Data items:
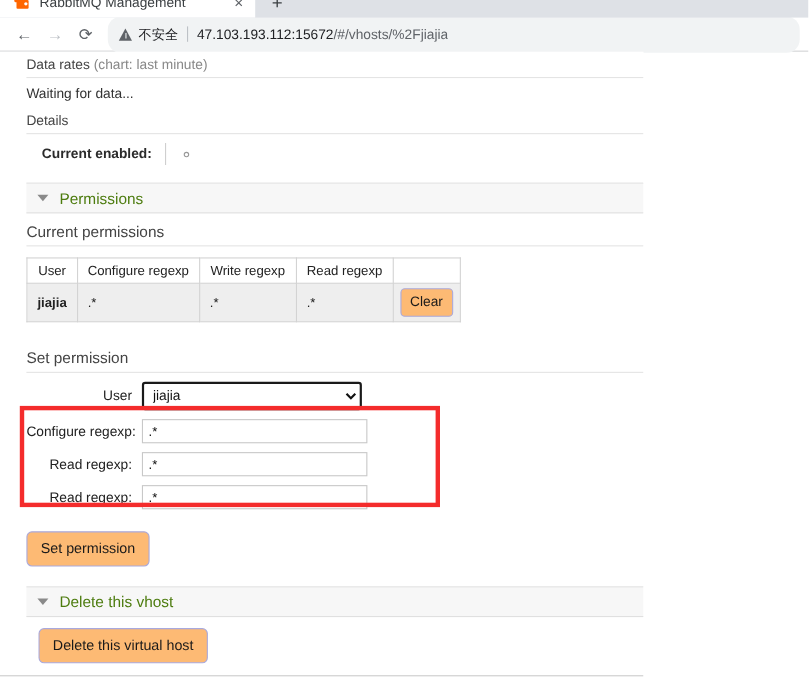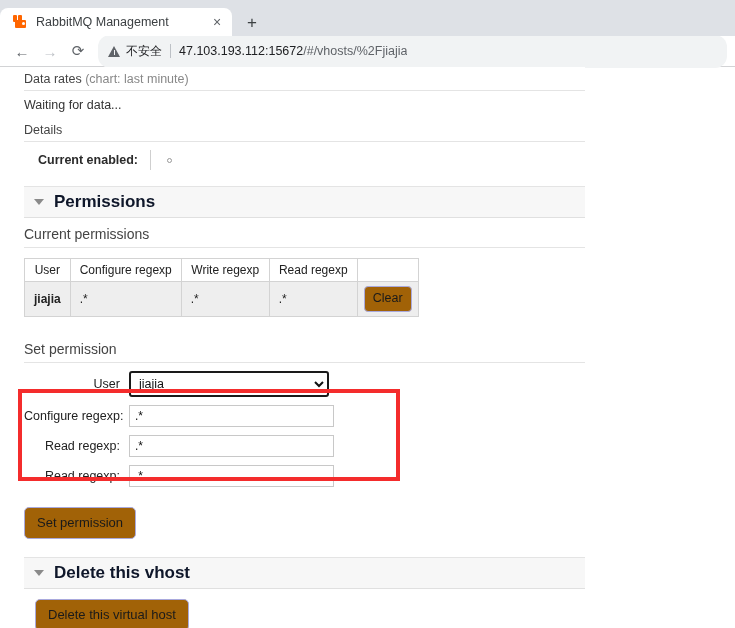"RabbitMQ Management" #tab-strip { height: 36px -> 16px }
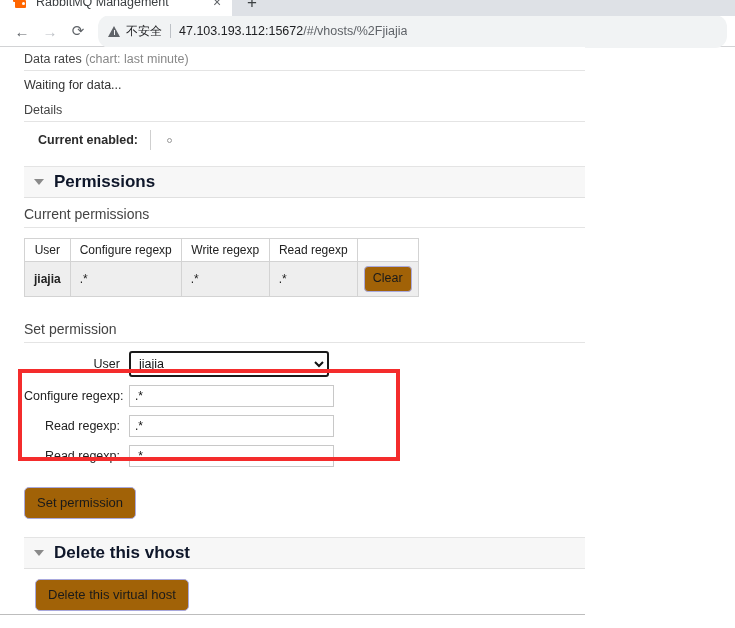"Permissions" .section-bar-title { color: #0f172a -> #4d7c0f; font-size: 17px -> 14px; font-weight: bold -> normal }
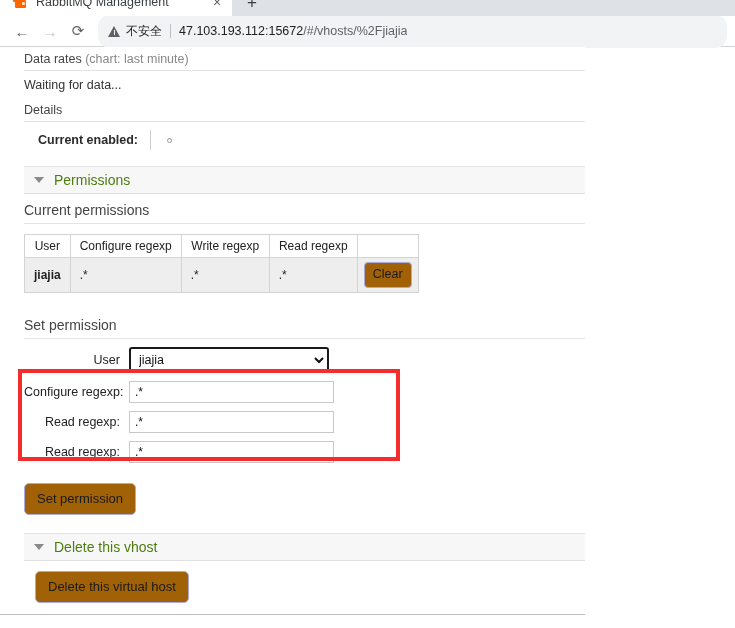"Clear" .btn { background: #a16207 -> #fdba74 }
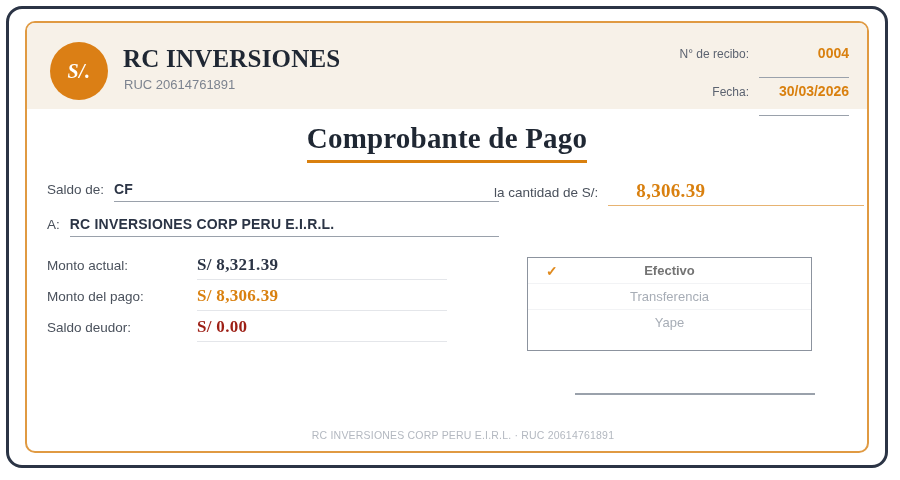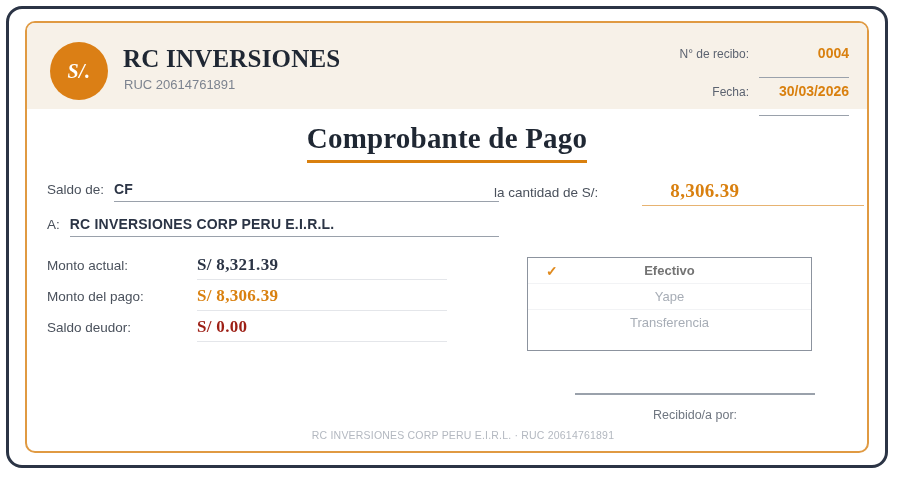"la cantidad de S/:" .field-cantidad { gap: 34px -> none }
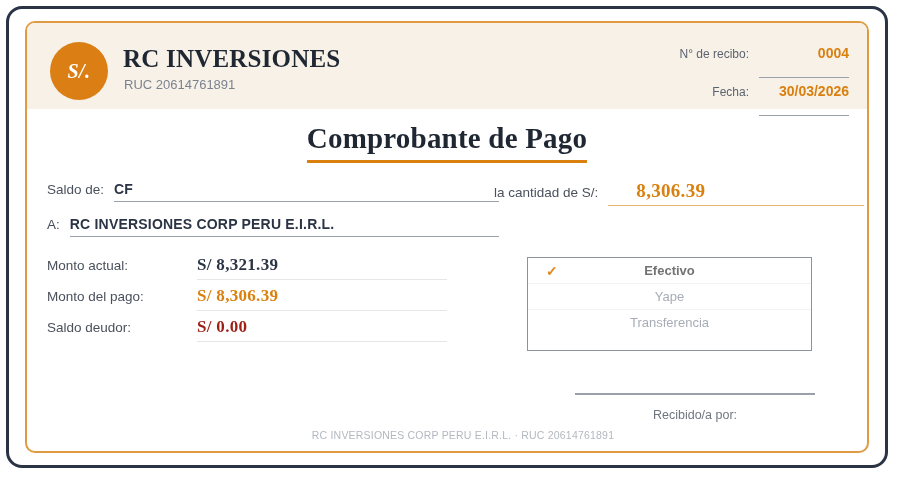"Yape" div.pay-row { order: before "Transferencia" -> after "Transferencia" }
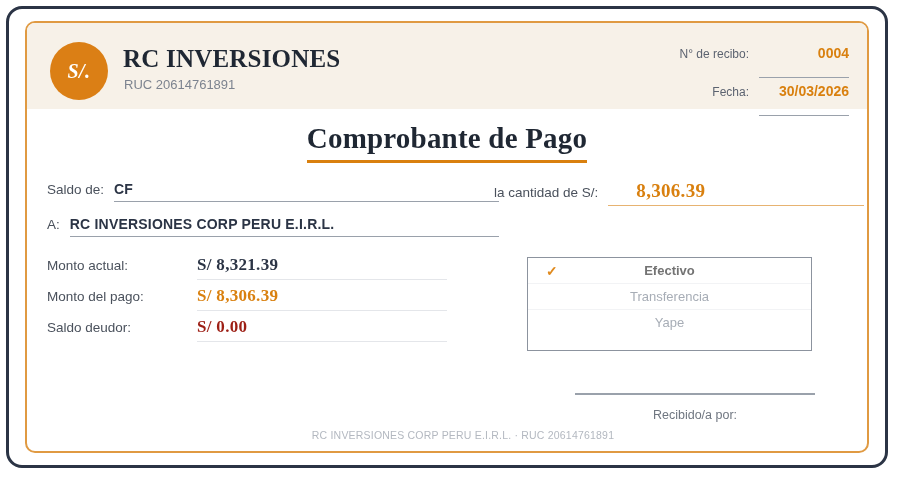"Recibido/a por:" div.sig-label { html: <div>Recibido/a por:</div> -> none }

• Task details
Every record must be copied exactly, with images dropped from the result.

• The completed task
"RabbitMQ Management" #tab-strip { height: 36px -> 16px }
"Permissions" .section-bar-title { color: #0f172a -> #4d7c0f; font-size: 17px -> 14px; font-weight: bold -> normal }
"Clear" .btn { background: #a16207 -> #fdba74 }
"la cantidad de S/:" .field-cantidad { gap: 34px -> none }
"Yape" div.pay-row { order: before "Transferencia" -> after "Transferencia" }
"Recibido/a por:" div.sig-label { html: <div>Recibido/a por:</div> -> none }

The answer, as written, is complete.